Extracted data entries
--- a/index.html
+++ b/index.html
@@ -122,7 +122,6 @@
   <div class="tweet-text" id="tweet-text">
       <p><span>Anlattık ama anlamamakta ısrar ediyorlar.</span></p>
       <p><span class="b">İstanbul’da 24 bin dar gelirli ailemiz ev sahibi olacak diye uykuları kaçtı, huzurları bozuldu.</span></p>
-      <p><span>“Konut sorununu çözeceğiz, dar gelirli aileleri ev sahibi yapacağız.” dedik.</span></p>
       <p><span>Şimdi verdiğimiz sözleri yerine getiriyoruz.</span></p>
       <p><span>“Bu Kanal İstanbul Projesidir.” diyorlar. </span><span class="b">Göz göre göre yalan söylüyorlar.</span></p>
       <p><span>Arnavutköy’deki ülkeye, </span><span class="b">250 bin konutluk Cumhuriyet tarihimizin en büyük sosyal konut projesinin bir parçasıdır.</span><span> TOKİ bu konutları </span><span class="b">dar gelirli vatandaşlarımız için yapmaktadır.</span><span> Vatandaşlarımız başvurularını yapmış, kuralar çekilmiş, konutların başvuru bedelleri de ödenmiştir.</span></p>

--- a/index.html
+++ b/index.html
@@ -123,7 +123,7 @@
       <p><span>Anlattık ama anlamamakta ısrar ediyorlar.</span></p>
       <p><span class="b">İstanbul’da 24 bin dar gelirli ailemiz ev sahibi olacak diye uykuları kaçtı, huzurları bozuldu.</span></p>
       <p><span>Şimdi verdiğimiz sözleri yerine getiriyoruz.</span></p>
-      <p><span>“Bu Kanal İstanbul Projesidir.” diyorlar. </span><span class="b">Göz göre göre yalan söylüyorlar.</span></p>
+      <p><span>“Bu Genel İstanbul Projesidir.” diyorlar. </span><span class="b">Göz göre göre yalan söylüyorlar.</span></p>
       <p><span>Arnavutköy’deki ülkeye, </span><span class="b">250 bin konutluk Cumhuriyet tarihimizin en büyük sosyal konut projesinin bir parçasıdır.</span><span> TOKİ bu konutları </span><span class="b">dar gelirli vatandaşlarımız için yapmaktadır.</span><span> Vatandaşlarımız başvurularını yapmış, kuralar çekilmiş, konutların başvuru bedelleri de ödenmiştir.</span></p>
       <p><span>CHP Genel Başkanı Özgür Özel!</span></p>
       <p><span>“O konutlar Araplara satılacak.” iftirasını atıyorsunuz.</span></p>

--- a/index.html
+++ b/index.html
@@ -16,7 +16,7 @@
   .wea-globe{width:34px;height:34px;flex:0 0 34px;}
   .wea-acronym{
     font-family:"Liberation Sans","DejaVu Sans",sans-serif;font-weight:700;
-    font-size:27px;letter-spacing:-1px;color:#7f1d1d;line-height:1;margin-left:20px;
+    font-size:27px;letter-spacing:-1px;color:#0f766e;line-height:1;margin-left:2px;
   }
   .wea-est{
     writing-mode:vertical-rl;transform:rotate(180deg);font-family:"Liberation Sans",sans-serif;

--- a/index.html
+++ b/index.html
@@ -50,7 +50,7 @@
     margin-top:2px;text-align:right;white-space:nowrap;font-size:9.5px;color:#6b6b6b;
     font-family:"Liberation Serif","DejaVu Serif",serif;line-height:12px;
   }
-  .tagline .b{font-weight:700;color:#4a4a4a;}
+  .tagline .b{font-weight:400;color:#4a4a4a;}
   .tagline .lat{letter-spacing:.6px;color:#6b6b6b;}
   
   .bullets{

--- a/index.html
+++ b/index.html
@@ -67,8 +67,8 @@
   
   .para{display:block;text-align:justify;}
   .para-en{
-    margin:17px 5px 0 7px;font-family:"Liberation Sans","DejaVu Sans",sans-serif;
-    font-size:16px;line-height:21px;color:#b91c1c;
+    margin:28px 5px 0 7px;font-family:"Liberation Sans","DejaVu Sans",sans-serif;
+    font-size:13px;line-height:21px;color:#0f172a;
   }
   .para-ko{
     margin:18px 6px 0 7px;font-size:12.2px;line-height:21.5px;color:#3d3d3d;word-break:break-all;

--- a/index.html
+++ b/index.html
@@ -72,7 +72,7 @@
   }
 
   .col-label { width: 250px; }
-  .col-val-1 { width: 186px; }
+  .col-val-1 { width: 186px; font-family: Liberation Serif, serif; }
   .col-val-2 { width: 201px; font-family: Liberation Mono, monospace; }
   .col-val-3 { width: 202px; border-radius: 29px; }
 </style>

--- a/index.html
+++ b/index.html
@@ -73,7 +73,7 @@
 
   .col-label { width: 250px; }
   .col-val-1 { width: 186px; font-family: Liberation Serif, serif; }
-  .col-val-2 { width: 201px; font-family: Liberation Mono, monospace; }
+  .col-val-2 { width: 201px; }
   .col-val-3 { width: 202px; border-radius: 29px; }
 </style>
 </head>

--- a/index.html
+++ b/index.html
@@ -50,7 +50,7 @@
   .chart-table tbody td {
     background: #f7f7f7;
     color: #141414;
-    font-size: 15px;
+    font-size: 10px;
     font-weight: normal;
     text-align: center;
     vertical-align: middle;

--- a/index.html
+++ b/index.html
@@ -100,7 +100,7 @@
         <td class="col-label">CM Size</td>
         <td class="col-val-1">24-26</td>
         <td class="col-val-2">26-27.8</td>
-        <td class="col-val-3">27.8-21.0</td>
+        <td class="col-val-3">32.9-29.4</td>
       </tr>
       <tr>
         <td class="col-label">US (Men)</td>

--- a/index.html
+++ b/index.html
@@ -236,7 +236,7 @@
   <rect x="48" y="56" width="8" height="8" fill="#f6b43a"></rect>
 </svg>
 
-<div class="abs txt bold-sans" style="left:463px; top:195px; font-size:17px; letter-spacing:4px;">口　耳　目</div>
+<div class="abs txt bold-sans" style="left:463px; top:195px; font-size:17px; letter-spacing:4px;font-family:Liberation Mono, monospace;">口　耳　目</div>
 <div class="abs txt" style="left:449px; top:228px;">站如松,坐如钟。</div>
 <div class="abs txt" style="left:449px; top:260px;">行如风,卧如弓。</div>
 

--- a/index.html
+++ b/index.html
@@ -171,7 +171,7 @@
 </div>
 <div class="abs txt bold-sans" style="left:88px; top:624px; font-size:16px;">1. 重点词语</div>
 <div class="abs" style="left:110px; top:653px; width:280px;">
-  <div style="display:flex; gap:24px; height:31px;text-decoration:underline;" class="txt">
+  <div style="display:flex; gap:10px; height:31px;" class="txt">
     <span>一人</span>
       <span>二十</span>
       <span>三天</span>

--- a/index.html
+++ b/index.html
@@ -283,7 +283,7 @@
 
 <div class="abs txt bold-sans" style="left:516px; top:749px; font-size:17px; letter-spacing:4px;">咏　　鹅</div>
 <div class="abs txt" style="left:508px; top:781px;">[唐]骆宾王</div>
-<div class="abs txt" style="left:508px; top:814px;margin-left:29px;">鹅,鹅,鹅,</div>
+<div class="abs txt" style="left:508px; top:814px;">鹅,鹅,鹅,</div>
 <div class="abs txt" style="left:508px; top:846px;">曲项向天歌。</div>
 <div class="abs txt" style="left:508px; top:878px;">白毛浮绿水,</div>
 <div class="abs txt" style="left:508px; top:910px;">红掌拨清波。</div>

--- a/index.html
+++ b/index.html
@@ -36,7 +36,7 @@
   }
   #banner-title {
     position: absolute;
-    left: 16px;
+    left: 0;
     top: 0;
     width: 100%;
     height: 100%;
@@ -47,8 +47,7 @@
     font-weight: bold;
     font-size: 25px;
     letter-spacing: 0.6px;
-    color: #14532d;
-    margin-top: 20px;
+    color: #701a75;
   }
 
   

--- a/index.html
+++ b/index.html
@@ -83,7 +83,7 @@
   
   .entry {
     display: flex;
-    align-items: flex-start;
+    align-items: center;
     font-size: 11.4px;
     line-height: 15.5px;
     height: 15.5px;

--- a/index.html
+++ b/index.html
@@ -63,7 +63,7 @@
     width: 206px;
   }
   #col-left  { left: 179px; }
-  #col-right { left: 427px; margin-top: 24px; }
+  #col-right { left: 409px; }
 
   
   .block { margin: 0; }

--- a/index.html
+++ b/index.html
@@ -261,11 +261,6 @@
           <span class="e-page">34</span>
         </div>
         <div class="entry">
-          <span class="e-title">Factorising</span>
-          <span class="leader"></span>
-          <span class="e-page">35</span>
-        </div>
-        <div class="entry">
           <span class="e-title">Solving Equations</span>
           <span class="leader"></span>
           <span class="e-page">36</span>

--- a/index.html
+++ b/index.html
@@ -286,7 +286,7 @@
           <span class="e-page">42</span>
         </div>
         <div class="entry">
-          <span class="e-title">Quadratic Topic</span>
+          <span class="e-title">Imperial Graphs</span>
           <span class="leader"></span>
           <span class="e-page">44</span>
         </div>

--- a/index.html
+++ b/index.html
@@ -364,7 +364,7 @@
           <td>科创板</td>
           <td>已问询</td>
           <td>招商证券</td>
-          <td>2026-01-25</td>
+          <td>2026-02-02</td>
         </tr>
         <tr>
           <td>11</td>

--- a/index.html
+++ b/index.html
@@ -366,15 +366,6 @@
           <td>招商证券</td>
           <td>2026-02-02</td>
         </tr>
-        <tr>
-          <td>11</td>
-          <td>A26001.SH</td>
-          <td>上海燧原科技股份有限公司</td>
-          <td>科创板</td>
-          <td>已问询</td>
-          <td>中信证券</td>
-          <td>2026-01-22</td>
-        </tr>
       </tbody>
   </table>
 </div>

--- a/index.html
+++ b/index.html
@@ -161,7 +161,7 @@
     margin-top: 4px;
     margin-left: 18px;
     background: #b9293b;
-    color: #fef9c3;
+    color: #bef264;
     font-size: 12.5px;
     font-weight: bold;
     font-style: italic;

*REQUIRED WORK*:
When a line above includes the word "block", please list that line.

*EXERCISE RESPONSE*:
   .para{display:block;text-align:justify;}
   .block { margin: 0; }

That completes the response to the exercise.